椅子に座ってホットケーキを頬張るけど再び気持ち悪いのが襲って来たから断念した。


「ごめんなさい。食べれそうに無いから何か買うわ」

「分かった。その方が良いかもな…」

「はい…」


佳彦が何処となく寂しそうに見えたのは私の気のせい。

これ以上迷惑かけれない。

佳彦の優しさをこれ以上受け取っちゃいけない。


「佳…部長、もう出ます。部長はゆっくり」

「俺も行くよ。一緒に出れば良いだろ?」

「えっ?一緒に??」


元夫婦・・・が一緒に出勤するなんて。

誰に何を言われるか分からないから心臓がバクバクする。


「佳…部長!」

「堂々としてれば良いだろ?」


素早く私の頬にキスをして玄関を出た。


「これ以上私に触るの禁止です!元妻・・ですよ?離婚・・してるんですから!」

「俺は俺の道を貫くから」

「えっ?それって…どう言う意味?」


慌てて追いかけたら佳彦が立ち止まったから次の言葉を聞こうとしたら聞けなかった。


「コンビニ、着いたぞ?買ってこい。
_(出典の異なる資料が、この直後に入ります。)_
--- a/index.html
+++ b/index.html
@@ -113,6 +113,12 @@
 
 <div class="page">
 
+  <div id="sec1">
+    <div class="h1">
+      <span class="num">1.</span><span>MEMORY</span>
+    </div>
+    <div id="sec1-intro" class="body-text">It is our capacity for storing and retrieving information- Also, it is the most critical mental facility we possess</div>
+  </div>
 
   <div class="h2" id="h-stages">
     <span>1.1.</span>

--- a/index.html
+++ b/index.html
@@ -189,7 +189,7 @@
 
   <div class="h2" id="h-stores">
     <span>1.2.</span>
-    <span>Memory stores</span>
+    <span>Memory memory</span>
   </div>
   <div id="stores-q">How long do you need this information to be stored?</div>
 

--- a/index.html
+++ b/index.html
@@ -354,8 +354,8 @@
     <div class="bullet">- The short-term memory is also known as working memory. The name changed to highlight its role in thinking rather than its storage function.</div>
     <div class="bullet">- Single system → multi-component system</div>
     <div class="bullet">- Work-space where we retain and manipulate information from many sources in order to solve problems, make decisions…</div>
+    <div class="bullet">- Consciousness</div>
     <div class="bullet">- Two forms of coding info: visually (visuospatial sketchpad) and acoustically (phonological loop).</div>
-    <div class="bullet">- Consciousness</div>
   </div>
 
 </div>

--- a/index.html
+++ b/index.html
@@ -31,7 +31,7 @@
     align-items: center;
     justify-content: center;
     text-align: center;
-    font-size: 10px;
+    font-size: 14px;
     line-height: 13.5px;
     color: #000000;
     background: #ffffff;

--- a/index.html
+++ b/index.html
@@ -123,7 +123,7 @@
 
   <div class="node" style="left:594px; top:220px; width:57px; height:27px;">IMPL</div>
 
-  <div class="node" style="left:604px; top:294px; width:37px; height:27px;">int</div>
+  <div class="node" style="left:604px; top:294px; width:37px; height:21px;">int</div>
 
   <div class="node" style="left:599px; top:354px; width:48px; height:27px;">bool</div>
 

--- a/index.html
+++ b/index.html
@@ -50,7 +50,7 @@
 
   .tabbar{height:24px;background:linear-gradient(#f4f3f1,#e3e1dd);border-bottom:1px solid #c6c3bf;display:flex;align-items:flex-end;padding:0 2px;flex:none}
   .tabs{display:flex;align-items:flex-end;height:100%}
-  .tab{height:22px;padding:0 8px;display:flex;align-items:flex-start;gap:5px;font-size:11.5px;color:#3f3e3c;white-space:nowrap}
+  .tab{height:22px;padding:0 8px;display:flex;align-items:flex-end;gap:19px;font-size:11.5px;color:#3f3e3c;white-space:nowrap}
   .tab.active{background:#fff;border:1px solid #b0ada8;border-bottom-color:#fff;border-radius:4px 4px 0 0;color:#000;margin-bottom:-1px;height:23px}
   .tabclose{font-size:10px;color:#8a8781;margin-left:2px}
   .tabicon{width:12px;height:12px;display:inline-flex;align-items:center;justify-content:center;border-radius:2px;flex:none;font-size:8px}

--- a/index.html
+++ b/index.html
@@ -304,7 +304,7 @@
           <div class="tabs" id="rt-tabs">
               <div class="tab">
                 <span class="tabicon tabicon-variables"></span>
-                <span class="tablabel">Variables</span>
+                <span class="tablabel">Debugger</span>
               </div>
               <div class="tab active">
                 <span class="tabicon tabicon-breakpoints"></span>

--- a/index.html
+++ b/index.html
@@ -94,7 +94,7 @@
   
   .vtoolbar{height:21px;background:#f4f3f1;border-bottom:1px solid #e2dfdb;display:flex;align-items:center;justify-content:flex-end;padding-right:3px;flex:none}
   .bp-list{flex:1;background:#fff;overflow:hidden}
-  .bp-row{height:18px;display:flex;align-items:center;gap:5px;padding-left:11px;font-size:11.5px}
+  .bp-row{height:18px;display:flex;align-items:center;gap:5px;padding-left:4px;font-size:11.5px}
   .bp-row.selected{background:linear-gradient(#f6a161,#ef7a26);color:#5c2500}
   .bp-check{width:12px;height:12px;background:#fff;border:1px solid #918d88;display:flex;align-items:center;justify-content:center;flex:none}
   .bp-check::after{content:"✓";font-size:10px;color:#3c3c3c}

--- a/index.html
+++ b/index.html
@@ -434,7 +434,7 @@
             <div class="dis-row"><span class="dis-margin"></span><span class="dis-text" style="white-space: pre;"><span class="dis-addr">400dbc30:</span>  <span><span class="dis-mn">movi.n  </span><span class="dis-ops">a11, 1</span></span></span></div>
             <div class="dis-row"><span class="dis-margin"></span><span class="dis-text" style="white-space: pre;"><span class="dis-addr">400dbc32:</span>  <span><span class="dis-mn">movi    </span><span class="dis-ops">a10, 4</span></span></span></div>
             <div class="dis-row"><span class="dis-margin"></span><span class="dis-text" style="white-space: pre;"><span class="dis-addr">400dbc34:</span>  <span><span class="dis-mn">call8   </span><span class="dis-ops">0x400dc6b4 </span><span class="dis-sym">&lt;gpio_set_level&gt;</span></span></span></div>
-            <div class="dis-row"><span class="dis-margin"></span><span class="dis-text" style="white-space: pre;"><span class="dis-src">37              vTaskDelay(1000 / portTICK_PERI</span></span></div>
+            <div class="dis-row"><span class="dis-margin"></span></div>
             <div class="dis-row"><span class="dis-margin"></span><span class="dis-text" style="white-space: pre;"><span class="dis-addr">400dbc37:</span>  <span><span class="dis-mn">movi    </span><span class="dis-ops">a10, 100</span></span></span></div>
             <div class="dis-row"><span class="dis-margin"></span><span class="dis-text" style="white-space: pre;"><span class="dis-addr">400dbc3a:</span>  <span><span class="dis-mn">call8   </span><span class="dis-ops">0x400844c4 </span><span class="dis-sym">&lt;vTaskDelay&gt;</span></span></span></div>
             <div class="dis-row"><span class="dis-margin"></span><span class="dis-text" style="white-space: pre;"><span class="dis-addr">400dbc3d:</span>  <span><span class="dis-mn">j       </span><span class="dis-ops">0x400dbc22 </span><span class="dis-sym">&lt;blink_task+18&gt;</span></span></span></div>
待ってる」

「あっ!はい…」


はぐらかされてしまった。

食べれそうな物を選んで会計して外に出て足が止まった。


「もぉー!覚えてないの?会話したのに」

「酔っていたんだよ。覚えてる訳ないだろ?」


二人の独特の雰囲気に入れない。


「あらっ。おはよう、沢井さん」

「おはようございます。高畑さん」


高畑さんが佳彦の隣にべったりとくっついてる。